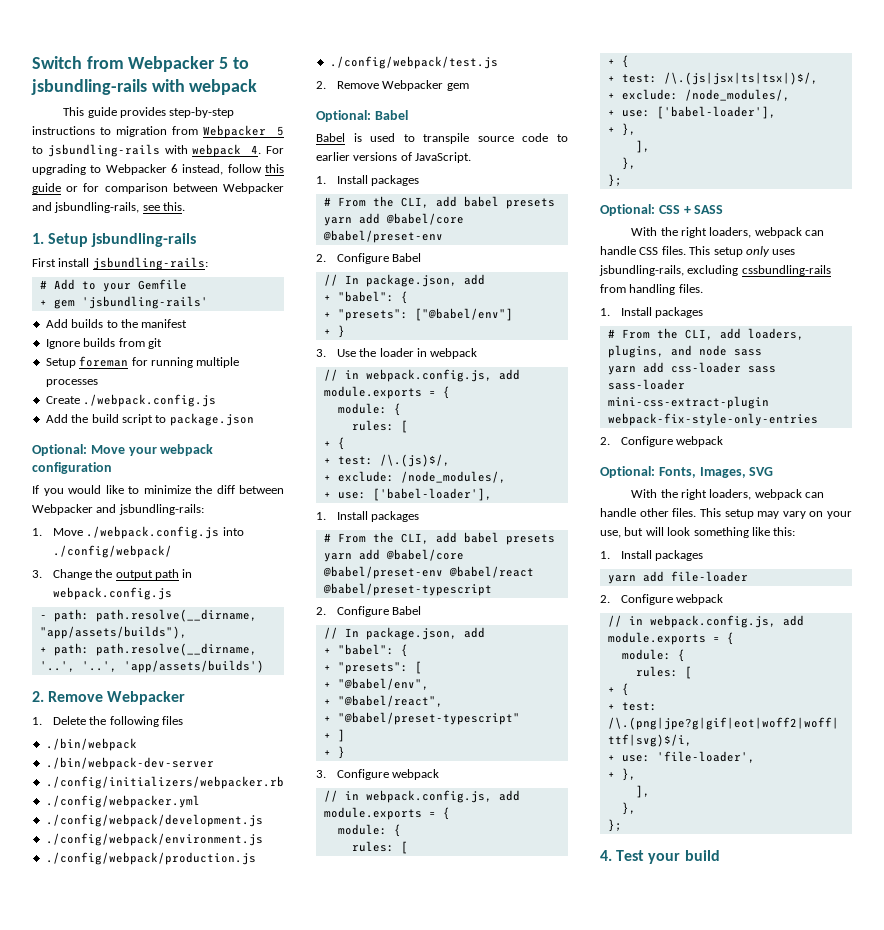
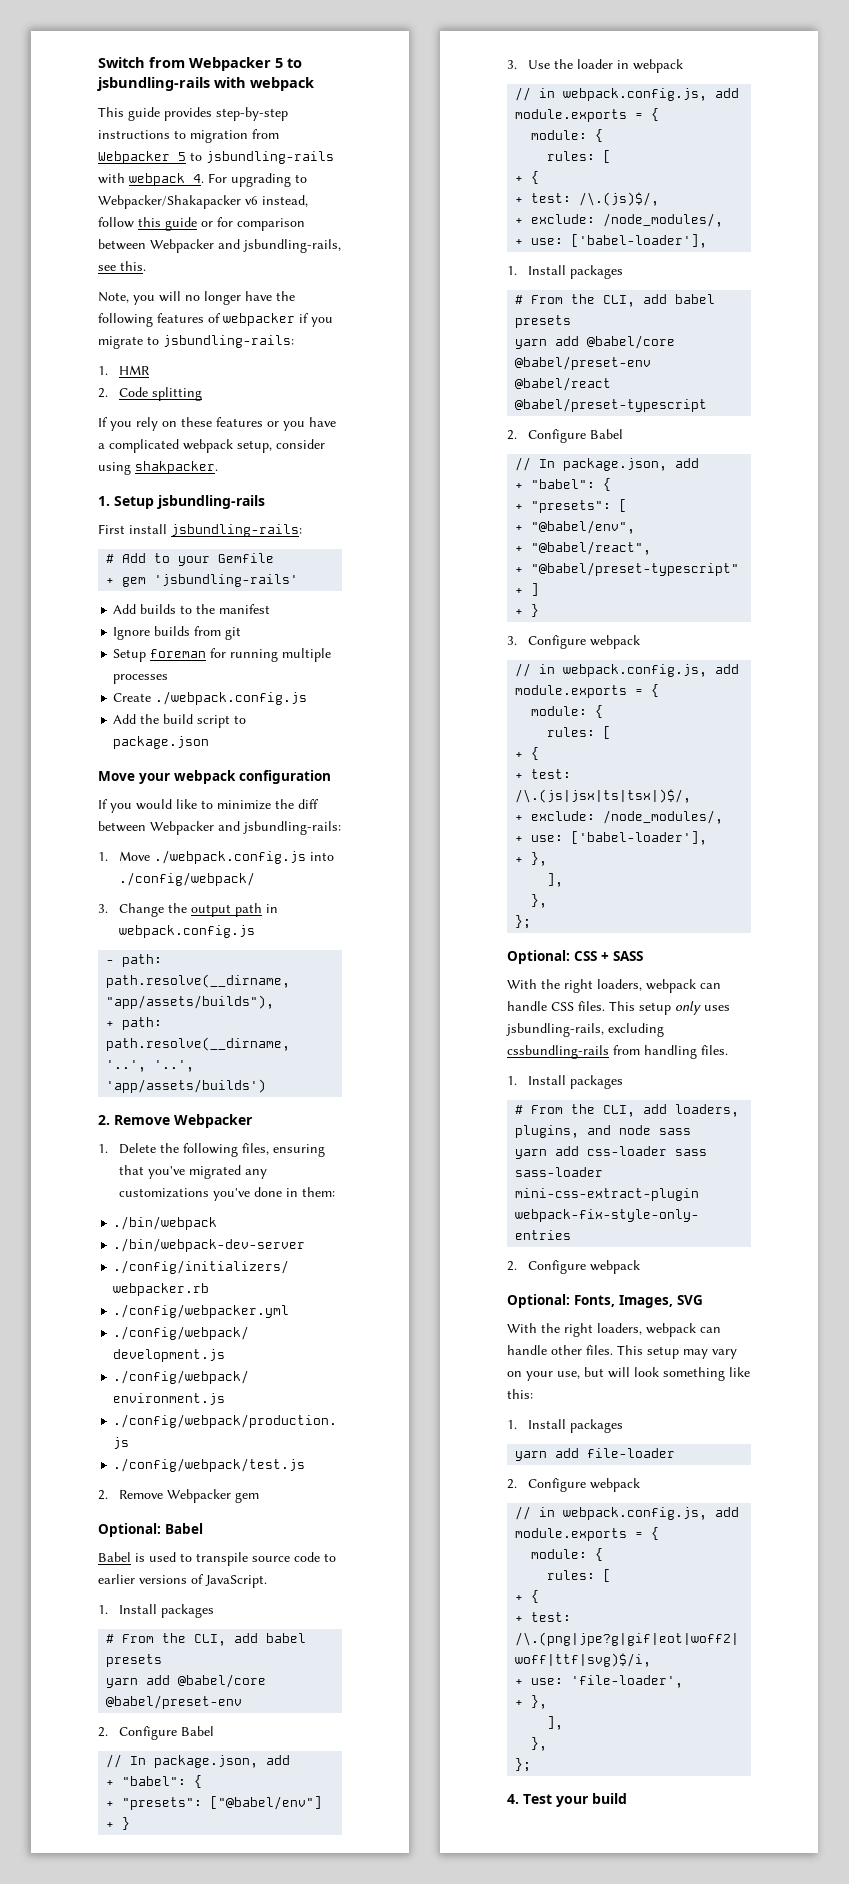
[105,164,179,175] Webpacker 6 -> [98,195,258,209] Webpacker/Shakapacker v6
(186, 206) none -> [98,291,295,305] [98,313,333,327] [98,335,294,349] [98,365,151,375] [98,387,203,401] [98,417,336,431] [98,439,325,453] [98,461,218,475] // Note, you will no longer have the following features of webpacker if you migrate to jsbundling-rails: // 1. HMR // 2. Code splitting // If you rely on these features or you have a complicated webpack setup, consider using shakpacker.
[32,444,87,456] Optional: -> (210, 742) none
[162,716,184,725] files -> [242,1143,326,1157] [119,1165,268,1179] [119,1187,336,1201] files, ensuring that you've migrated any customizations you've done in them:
==
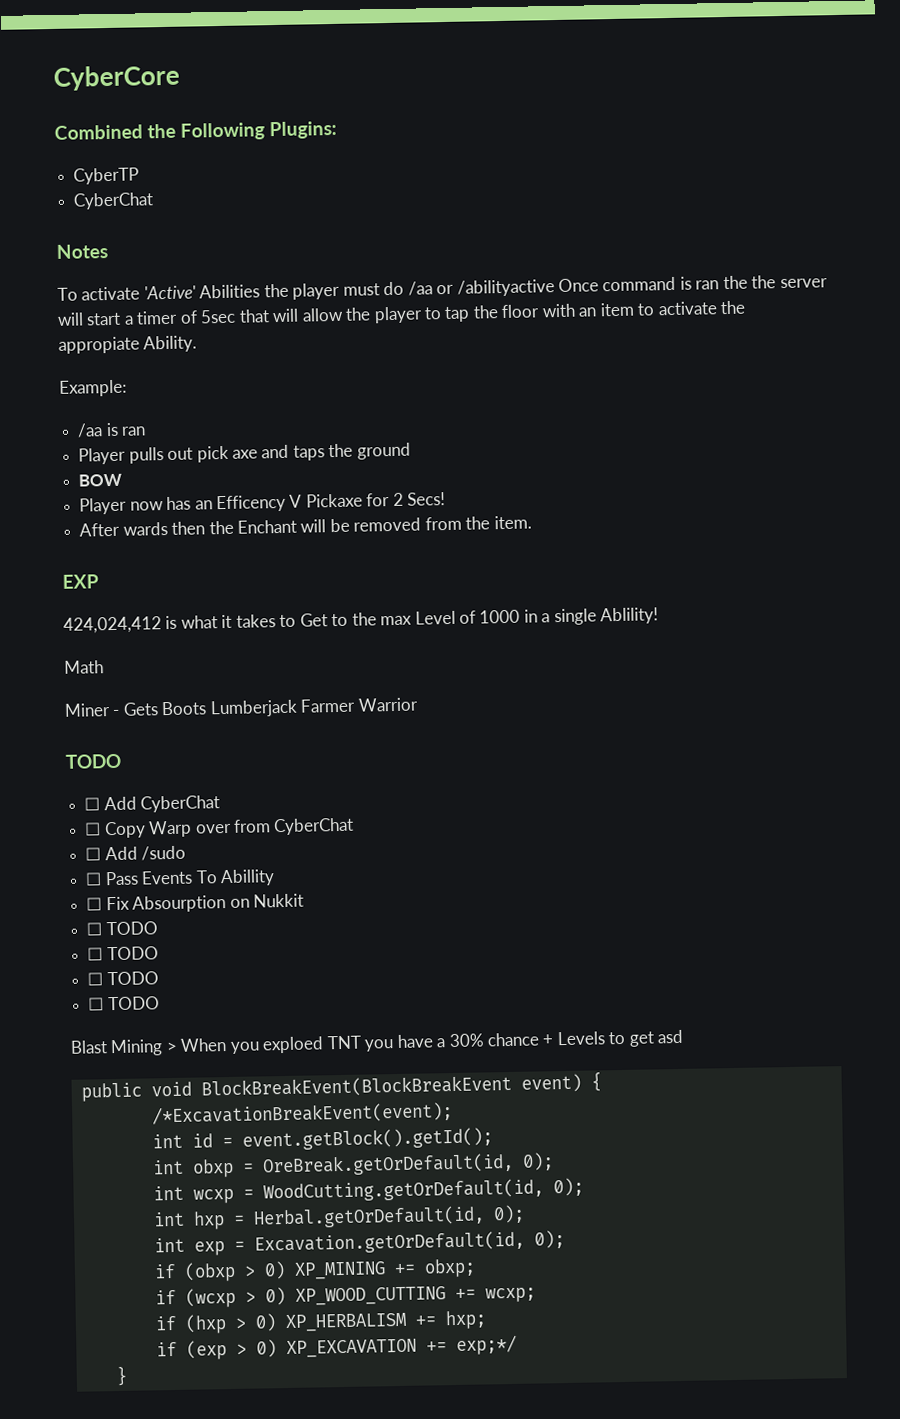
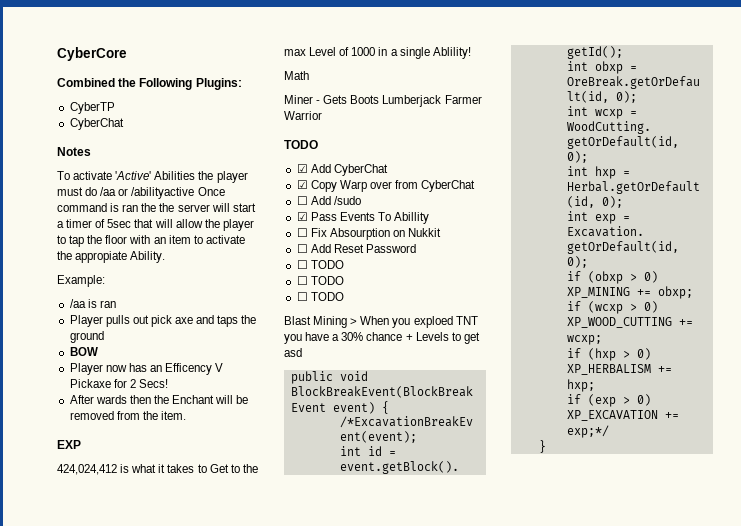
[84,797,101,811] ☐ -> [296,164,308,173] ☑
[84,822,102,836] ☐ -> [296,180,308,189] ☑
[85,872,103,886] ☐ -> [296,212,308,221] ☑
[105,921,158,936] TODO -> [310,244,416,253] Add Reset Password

◆ What you need to do:
Look through the entries above and list every line containing "none".

◆ Result of the exercise:
(186, 206) none -> [98,291,295,305] [98,313,333,327] [98,335,294,349] [98,365,151,375] [98,387,203,401] [98,417,336,431] [98,439,325,453] [98,461,218,475] // Note, you will no longer have the following features of webpacker if you migrate to jsbundling-rails: // 1. HMR // 2. Code splitting // If you rely on these features or you have a complicated webpack setup, consider using shakpacker.
[32,444,87,456] Optional: -> (210, 742) none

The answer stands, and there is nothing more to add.